Stored data entries:
________________________

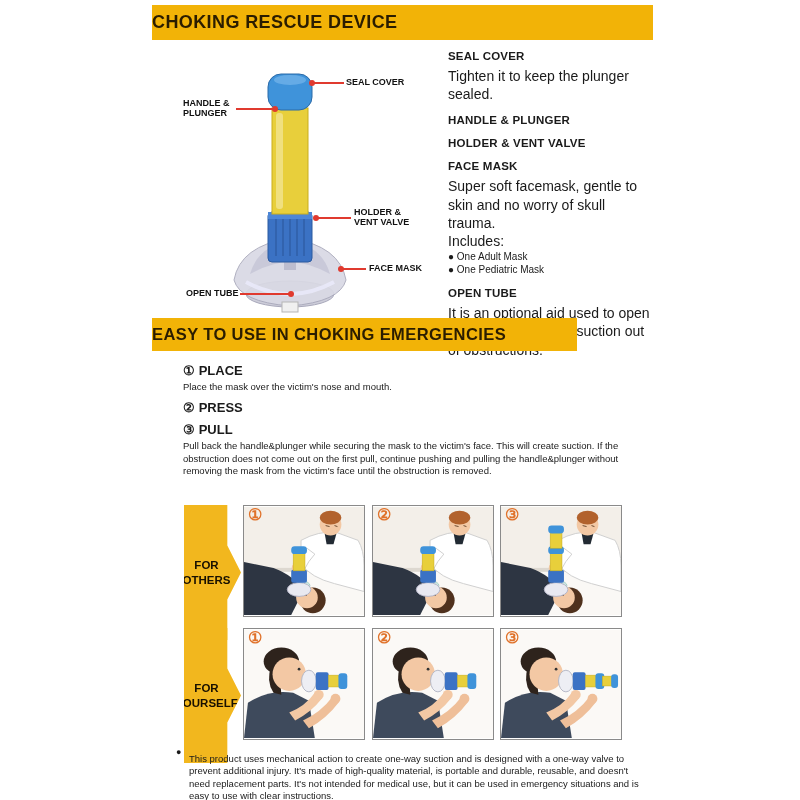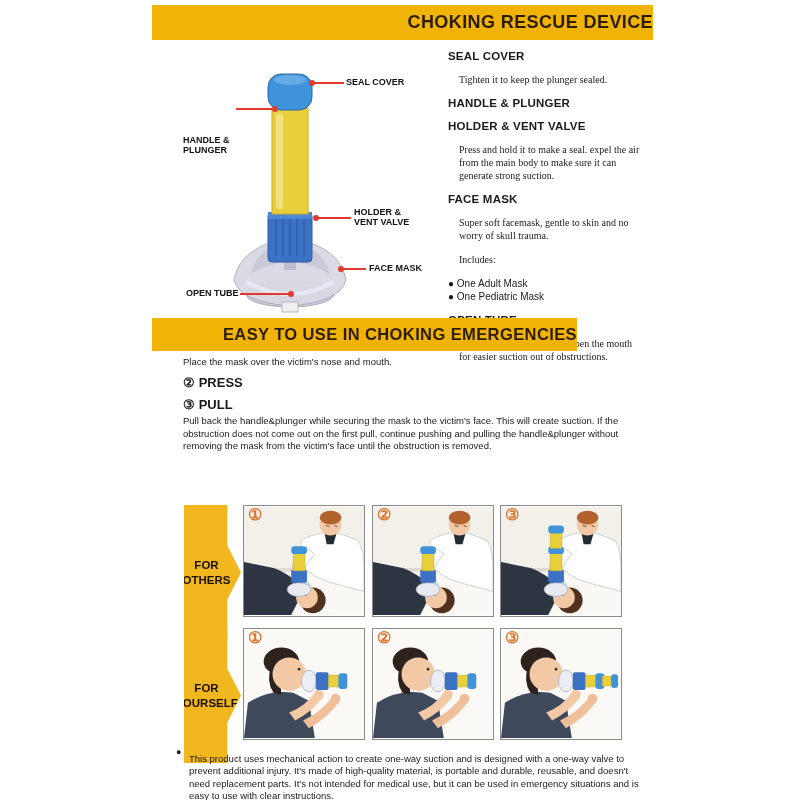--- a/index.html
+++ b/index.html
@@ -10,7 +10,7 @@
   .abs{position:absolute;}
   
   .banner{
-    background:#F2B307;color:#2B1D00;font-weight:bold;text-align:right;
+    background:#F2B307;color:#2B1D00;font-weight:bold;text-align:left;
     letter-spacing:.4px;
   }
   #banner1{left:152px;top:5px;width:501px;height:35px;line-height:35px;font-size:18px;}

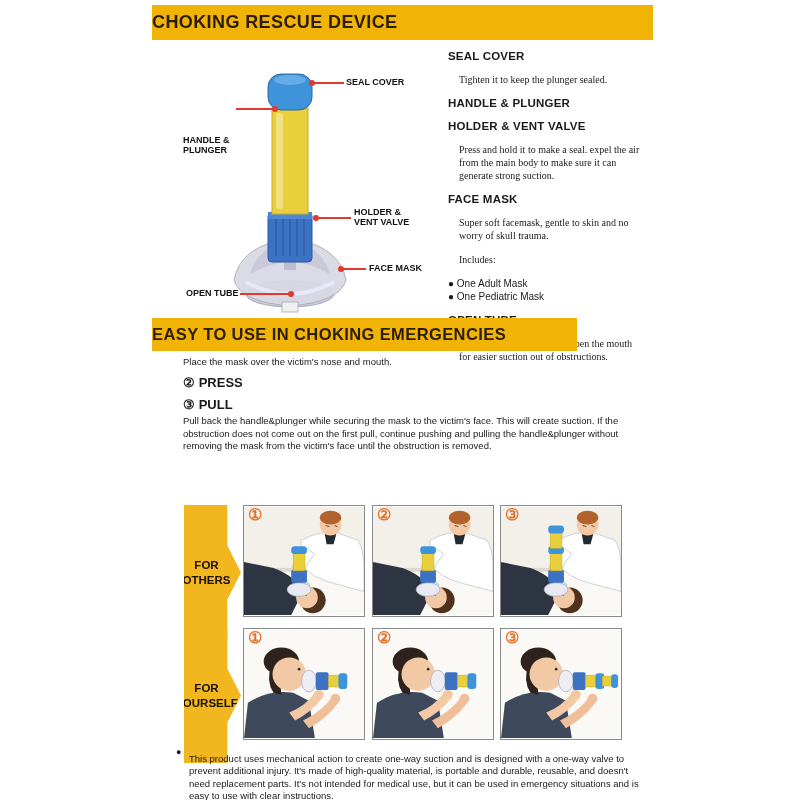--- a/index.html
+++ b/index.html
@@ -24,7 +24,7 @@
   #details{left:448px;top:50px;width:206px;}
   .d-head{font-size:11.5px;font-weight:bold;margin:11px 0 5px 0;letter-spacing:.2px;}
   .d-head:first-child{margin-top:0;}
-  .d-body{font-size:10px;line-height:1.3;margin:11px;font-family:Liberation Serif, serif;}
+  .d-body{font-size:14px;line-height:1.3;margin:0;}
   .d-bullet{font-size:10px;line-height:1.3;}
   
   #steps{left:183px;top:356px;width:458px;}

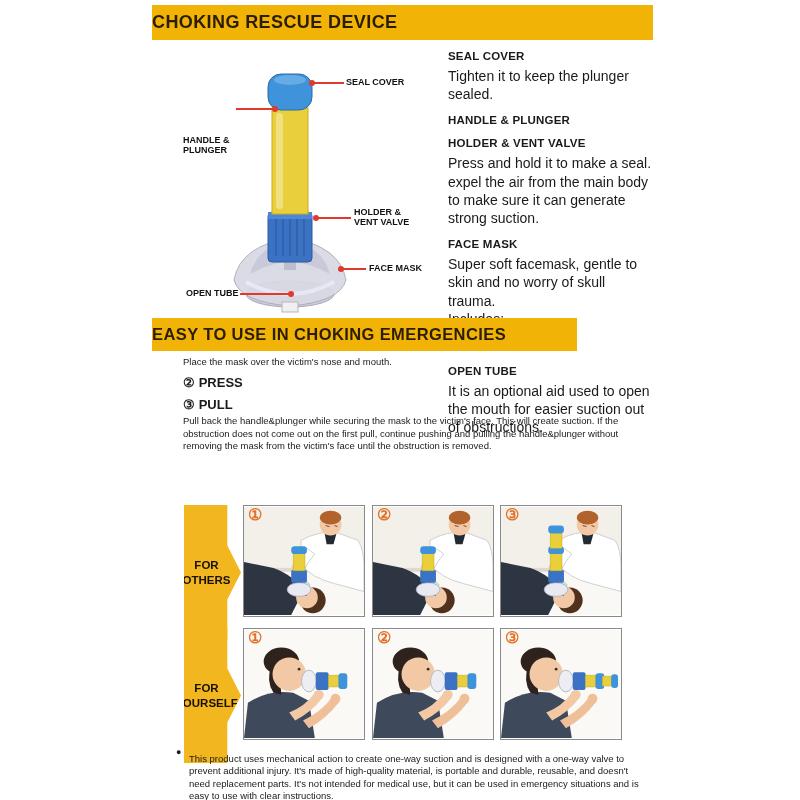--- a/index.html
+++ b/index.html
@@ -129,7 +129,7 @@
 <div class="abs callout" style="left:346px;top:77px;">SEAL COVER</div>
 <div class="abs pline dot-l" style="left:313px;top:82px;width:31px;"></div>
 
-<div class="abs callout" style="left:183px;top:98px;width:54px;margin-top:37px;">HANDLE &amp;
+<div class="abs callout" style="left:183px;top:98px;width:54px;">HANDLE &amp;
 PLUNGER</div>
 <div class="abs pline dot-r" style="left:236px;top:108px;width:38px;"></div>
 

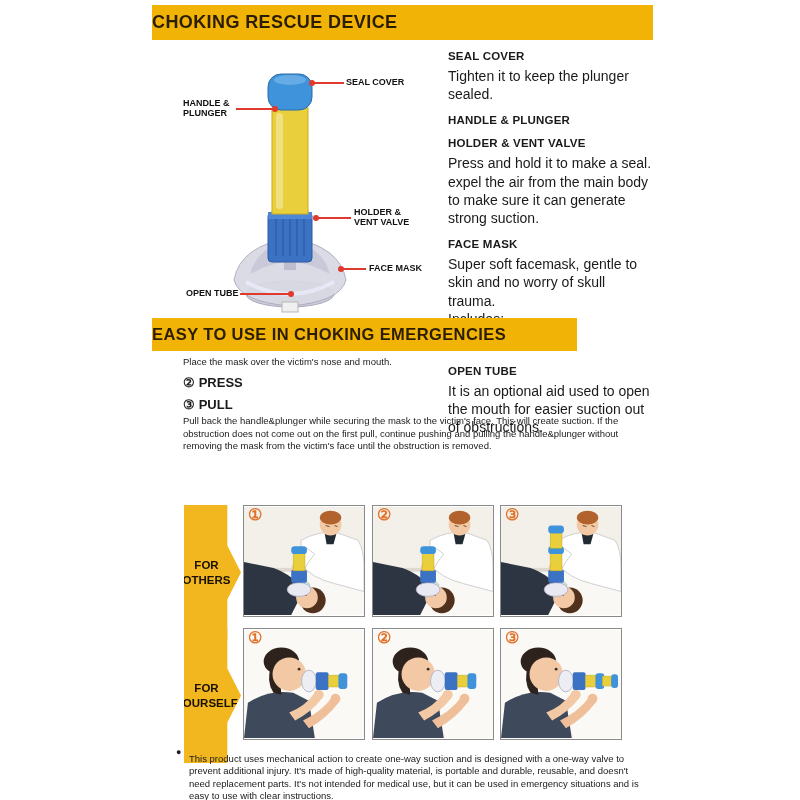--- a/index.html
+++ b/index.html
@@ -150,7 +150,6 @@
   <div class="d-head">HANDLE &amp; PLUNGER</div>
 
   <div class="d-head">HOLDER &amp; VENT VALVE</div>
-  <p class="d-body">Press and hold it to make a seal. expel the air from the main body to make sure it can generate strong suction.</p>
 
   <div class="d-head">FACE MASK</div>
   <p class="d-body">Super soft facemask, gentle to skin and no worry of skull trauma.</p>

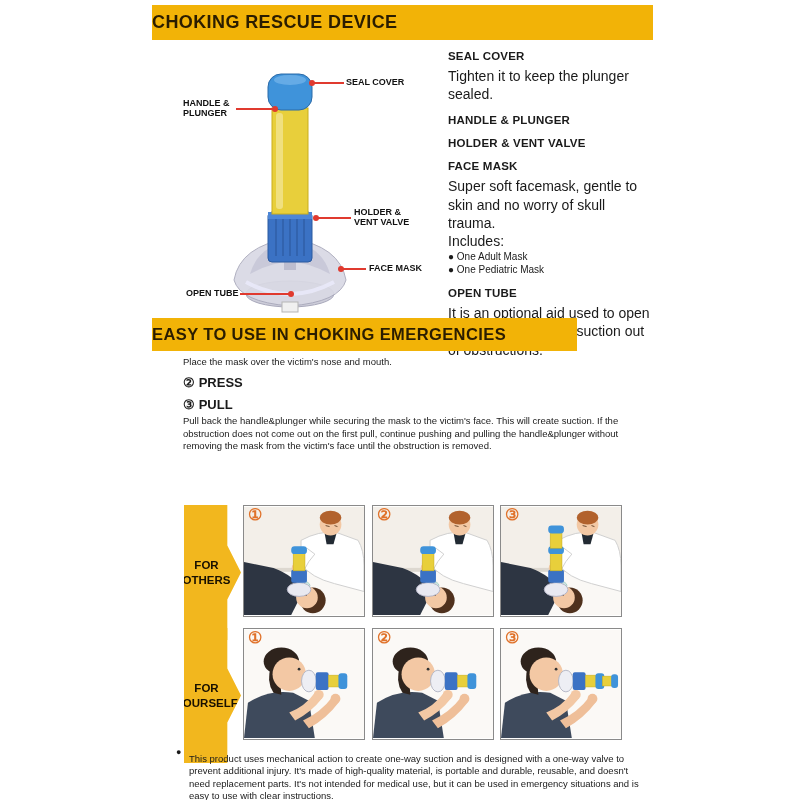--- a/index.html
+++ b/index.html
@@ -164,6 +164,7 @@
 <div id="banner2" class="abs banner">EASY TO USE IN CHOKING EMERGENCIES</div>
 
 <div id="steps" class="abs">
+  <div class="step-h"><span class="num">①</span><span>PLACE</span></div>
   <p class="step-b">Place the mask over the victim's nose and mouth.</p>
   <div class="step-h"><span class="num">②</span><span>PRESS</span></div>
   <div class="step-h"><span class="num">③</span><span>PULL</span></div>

________________________

REQUIRED WORK: If an entry holds a picture, leave the picture out and repeat the rest exactly.

ANSWER TO THE PROBLEM:
--- a/index.html
+++ b/index.html
@@ -10,7 +10,7 @@
   .abs{position:absolute;}
   
   .banner{
-    background:#F2B307;color:#2B1D00;font-weight:bold;text-align:right;
+    background:#F2B307;color:#2B1D00;font-weight:bold;text-align:left;
     letter-spacing:.4px;
   }
   #banner1{left:152px;top:5px;width:501px;height:35px;line-height:35px;font-size:18px;}

--- a/index.html
+++ b/index.html
@@ -24,7 +24,7 @@
   #details{left:448px;top:50px;width:206px;}
   .d-head{font-size:11.5px;font-weight:bold;margin:11px 0 5px 0;letter-spacing:.2px;}
   .d-head:first-child{margin-top:0;}
-  .d-body{font-size:10px;line-height:1.3;margin:11px;font-family:Liberation Serif, serif;}
+  .d-body{font-size:14px;line-height:1.3;margin:0;}
   .d-bullet{font-size:10px;line-height:1.3;}
   
   #steps{left:183px;top:356px;width:458px;}

--- a/index.html
+++ b/index.html
@@ -129,7 +129,7 @@
 <div class="abs callout" style="left:346px;top:77px;">SEAL COVER</div>
 <div class="abs pline dot-l" style="left:313px;top:82px;width:31px;"></div>
 
-<div class="abs callout" style="left:183px;top:98px;width:54px;margin-top:37px;">HANDLE &amp;
+<div class="abs callout" style="left:183px;top:98px;width:54px;">HANDLE &amp;
 PLUNGER</div>
 <div class="abs pline dot-r" style="left:236px;top:108px;width:38px;"></div>
 

--- a/index.html
+++ b/index.html
@@ -150,7 +150,6 @@
   <div class="d-head">HANDLE &amp; PLUNGER</div>
 
   <div class="d-head">HOLDER &amp; VENT VALVE</div>
-  <p class="d-body">Press and hold it to make a seal. expel the air from the main body to make sure it can generate strong suction.</p>
 
   <div class="d-head">FACE MASK</div>
   <p class="d-body">Super soft facemask, gentle to skin and no worry of skull trauma.</p>

--- a/index.html
+++ b/index.html
@@ -164,6 +164,7 @@
 <div id="banner2" class="abs banner">EASY TO USE IN CHOKING EMERGENCIES</div>
 
 <div id="steps" class="abs">
+  <div class="step-h"><span class="num">①</span><span>PLACE</span></div>
   <p class="step-b">Place the mask over the victim's nose and mouth.</p>
   <div class="step-h"><span class="num">②</span><span>PRESS</span></div>
   <div class="step-h"><span class="num">③</span><span>PULL</span></div>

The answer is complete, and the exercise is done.